Lydia Barrie tilted her head, and once he met her gaze, she didn’t break eye contact. “Miles,” she said, “you haven’t looked at all the information I’ve got here yet, have you? We—you and I—might be in a unique position to bring your brother to justice. To try to help him, cure him if you will. To hold him accountable for his actions. He may not be a ‘supervillain,’ as you put it, but I think we can both agree that he’s a danger to himself. And to other people. We can agree on that point, can’t we, Miles?”
“I don’t think he’s evil,” Miles said. “He’s—troubled, you know? I honestly think a lot of this is just like a game. We used to do all these kinds of games when we were kids, and in a lot of ways it’s still the same thing. It’s, like, role-playing for him. Do you see what I’m saying?”
“I do,” Lydia Barrie said, and she leaned forward, and her expression looked almost sad, almost sympathetic. “You’re a very sentimental person,” she said, and then she smiled, very briefly and mildly, and rested the cool, smooth palm of her hand against his wrist. “And very loyal. I admire that enormously.”
He was aware that there was a possibility that she was going to kiss him.
He wasn’t sure what he thought about it, but he could sense that odd, heavy feeling in the air, like a barometric drop before a thunderstorm descended. She didn’t understand what he was trying to tell her, he thought. She wasn
’t exactly his ally, he thought, but nevertheless he felt his eyes closing as she leaned toward him. That uncanny sunlight was still glowing around the edges of the window shade as her hand slid up his forearm to his biceps, and okay, yes, their lips were touching.
When Miles woke up in the morning, Lydia Barrie was still asleep, and he lay there for a time with his eyes open, staring at the red numbers on the old digital alarm clock at the bedside. At last, he began to discreetly grope around under the blankets for his underwear, and once he found them, he carefully put his feet into the leg holes and pulled them up over his thighs. Lydia Barrie did not stir as he padded his way toward the bathroom.

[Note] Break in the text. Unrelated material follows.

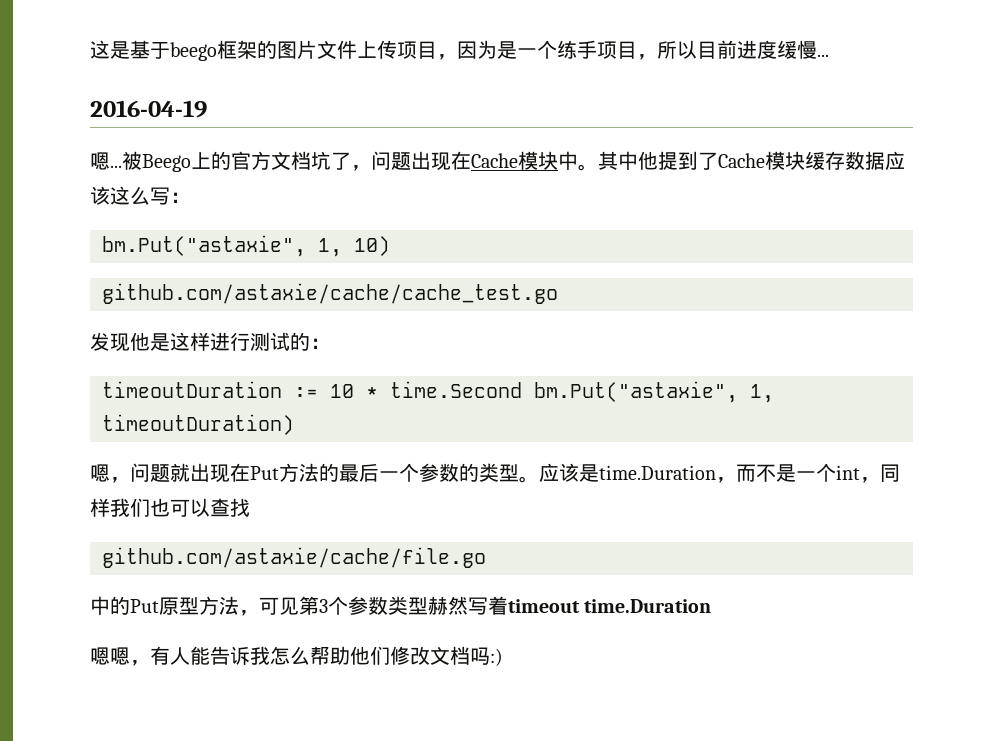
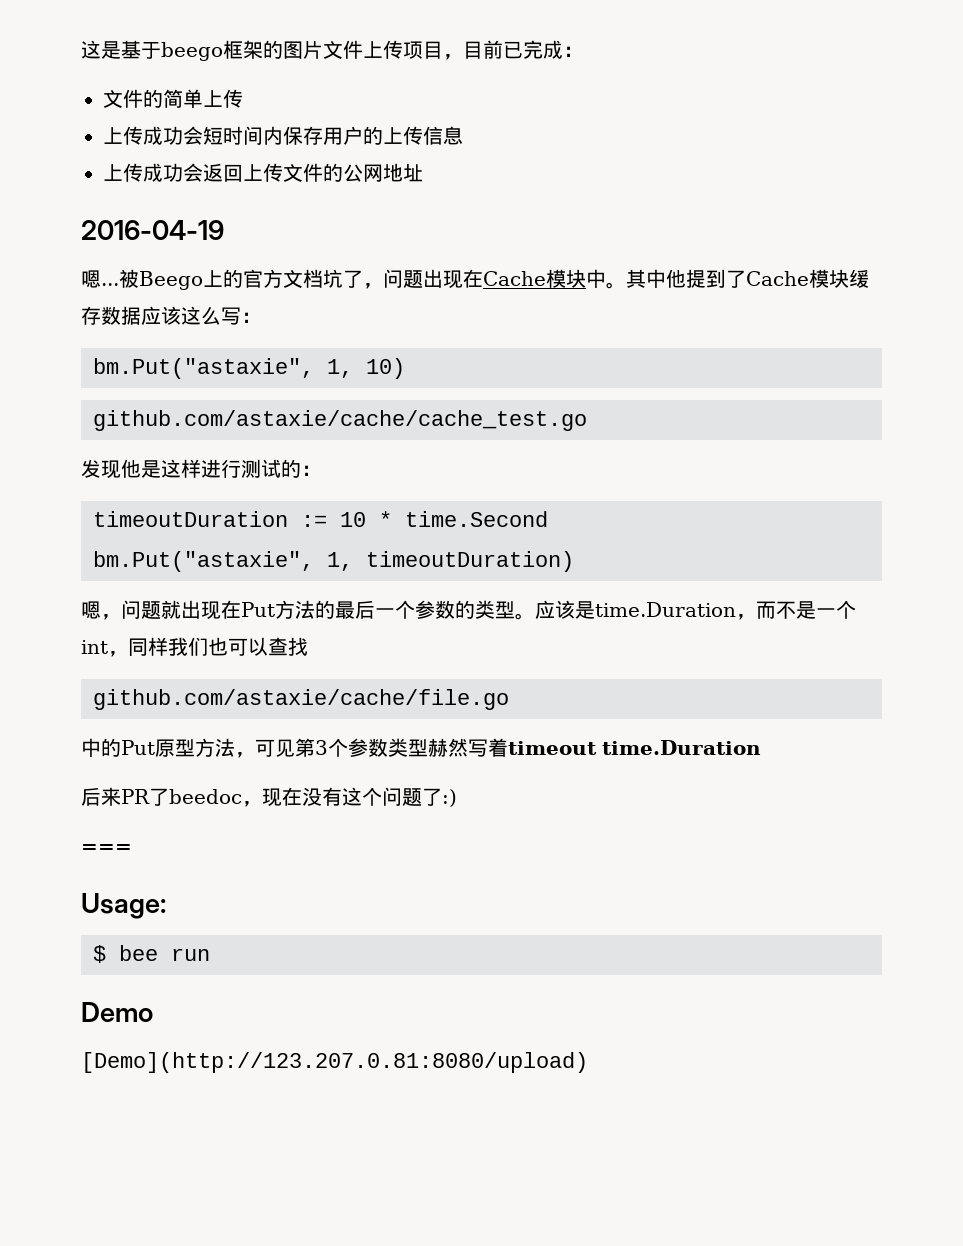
[457,40,829,60] 因为是一个练手项目，所以目前进度缓慢... -> [463,40,583,59] [103,89,243,108] [103,126,463,145] [103,163,423,182] 目前已完成： // 文件的简单上传 // 上传成功会短时间内保存用户的上传信息 // 上传成功会返回上传文件的公网地址
(522, 389) none -> (548, 519) //
[90,646,503,666] 嗯嗯，有人能告诉我怎么帮助他们修改文档吗:) -> [81,787,457,807] [81,844,132,853] [81,893,166,919] [93,945,210,963] [81,1002,153,1022] [81,1052,588,1073] 后来PR了beedoc，现在没有这个问题了:) // === // Usage: // $ bee run // Demo // [Demo](http://123.207.0.81:8080/upload)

Well. This was unexpected.
And he couldn’t help but feel a tiny bit pleased with himself. A bit—uplifted. He was not used to this: falling into bed with women, even very drunk women, was not a usual occurrence. He looked at himself critically in the bathroom mirror. He was not double-chinned, but he almost was, unless he kept his jaw lifted. And he was fat enough in the middle that he had man boobs and a round toddler-like gut. How embarrassing! There was a miniature traveler’s bottle of mouthwash on the ledge of the sink, and he poured a finger of it into a glass and swished it around in his mouth.
She was deeply crazy, he supposed. Probably that was why she slept with him. He examined his face, and wiped a hand across his unruly hair and combed his fingers through the tight, curly tangles of his beard.
She was as obsessed as he was, if not more so—more conspiracy-minded, more focused in her methods, better organized, more professional. It was likely, he thought, that she would find Hayden before he did.
He ran some water into the basin of the sink and patted it onto his cheeks.
And she was very attractive. Quite out of his league in a lot of ways, he supposed. He thought again of that photo she had shown him, the picture of Hayden and Rachel Barrie, that hollow sensation in the pit of his stomach as he looked at their happy faces, an old hurt rising up from childhood.